• _Data under study_
────
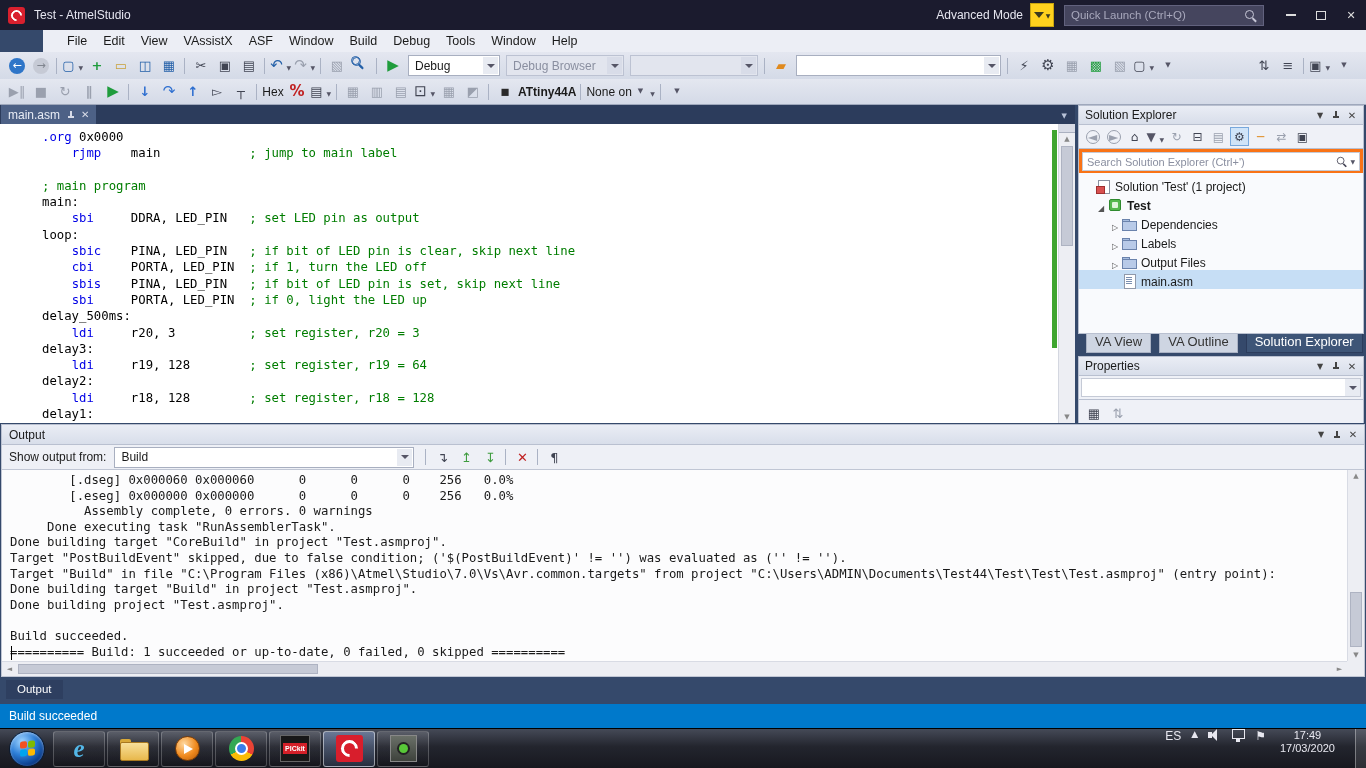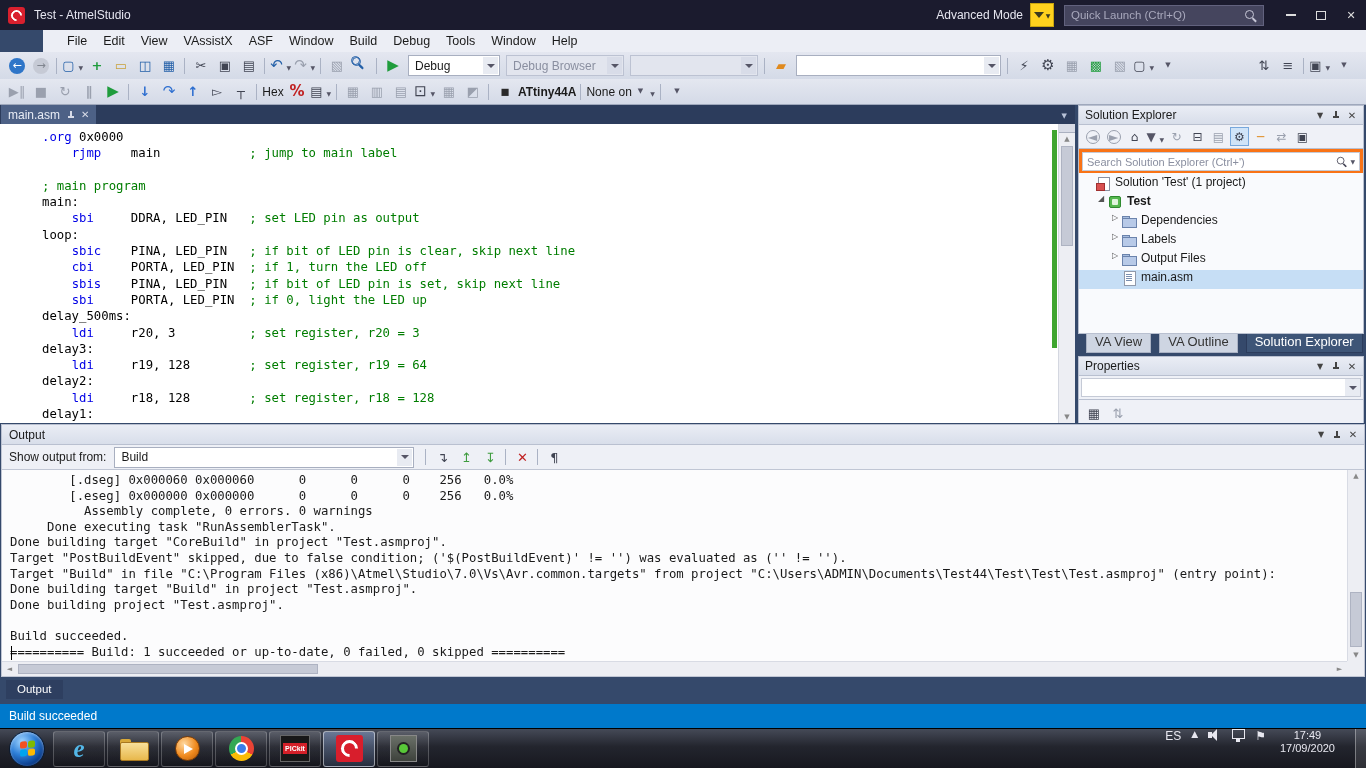--- a/index.html
+++ b/index.html
@@ -105,7 +105,7 @@
 .se-search-inner .mag{color:#445;transform:scale(.85);}
 .mini-caret{font-size:6px;color:#556;margin-left:2px;font-family:"DejaVu Sans",sans-serif;}
 .tree{flex:none;height:161px;background:#F9FAFD;border:1px solid #B9C0D0;border-top:none;overflow:hidden;padding-top:2px;}
-.trow{height:19px;display:flex;align-items:flex-start;font-size:12px;color:#1A1A1A;}
+.trow{height:19px;display:flex;align-items:flex-end;font-size:12px;color:#1A1A1A;}
 .trow.selected{background:var(--c-sel,#C6DEF5);}
 .trow.bold .tlabel{font-weight:bold;}
 .exp{width:12px;text-align:center;font-size:8px;color:#555;font-family:"DejaVu Sans",sans-serif;flex:none;}

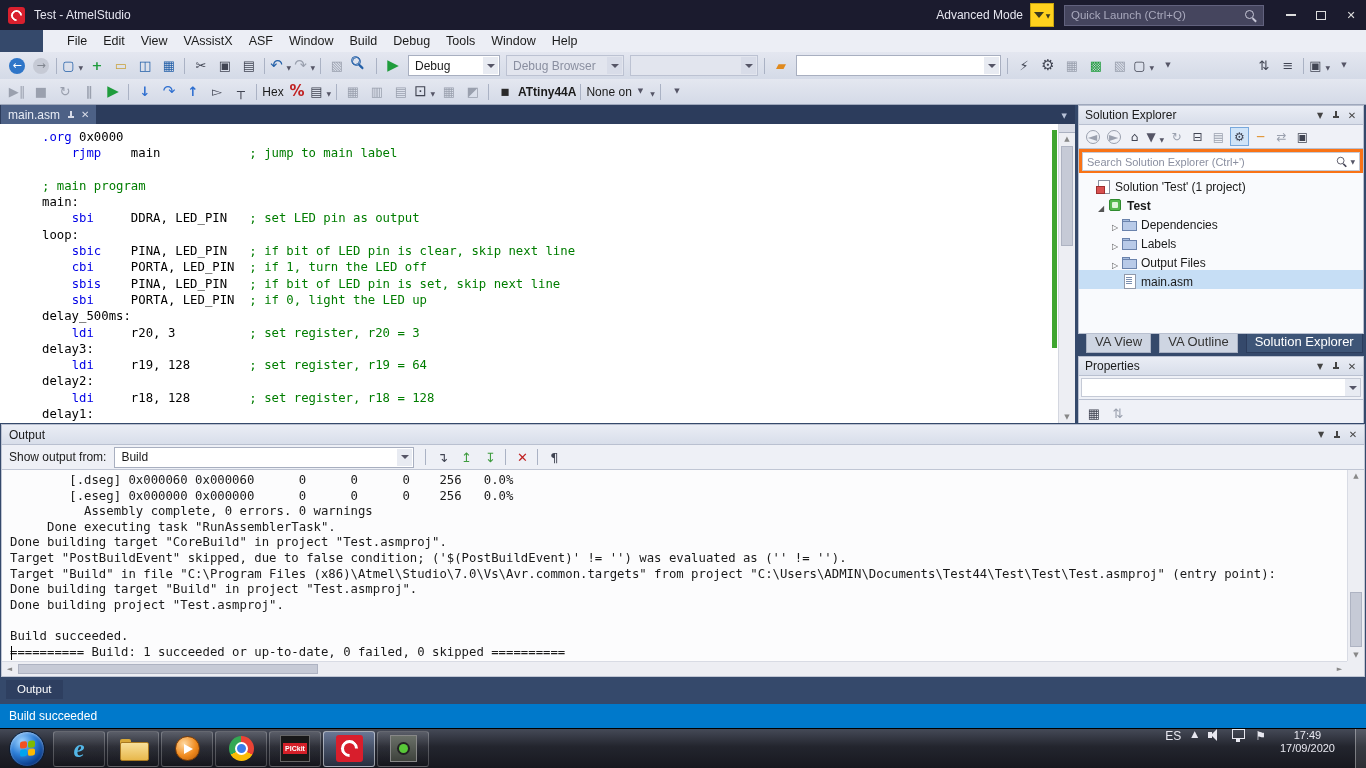--- a/index.html
+++ b/index.html
@@ -676,7 +676,7 @@
       <span class="flag-ic">⚑</span>
       <div class="clock">
         <div>17:49</div>
-        <div>17/09/2020</div>
+        <div>17/03/2020</div>
       </div>
       <div class="show-desktop"></div>
     </div>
────
• _Your instructions_
When you copy the entries above, reproduce each line exactly and leave out any pictures.

• _Response area_
--- a/index.html
+++ b/index.html
@@ -105,7 +105,7 @@
 .se-search-inner .mag{color:#445;transform:scale(.85);}
 .mini-caret{font-size:6px;color:#556;margin-left:2px;font-family:"DejaVu Sans",sans-serif;}
 .tree{flex:none;height:161px;background:#F9FAFD;border:1px solid #B9C0D0;border-top:none;overflow:hidden;padding-top:2px;}
-.trow{height:19px;display:flex;align-items:flex-start;font-size:12px;color:#1A1A1A;}
+.trow{height:19px;display:flex;align-items:flex-end;font-size:12px;color:#1A1A1A;}
 .trow.selected{background:var(--c-sel,#C6DEF5);}
 .trow.bold .tlabel{font-weight:bold;}
 .exp{width:12px;text-align:center;font-size:8px;color:#555;font-family:"DejaVu Sans",sans-serif;flex:none;}

--- a/index.html
+++ b/index.html
@@ -676,7 +676,7 @@
       <span class="flag-ic">⚑</span>
       <div class="clock">
         <div>17:49</div>
-        <div>17/09/2020</div>
+        <div>17/03/2020</div>
       </div>
       <div class="show-desktop"></div>
     </div>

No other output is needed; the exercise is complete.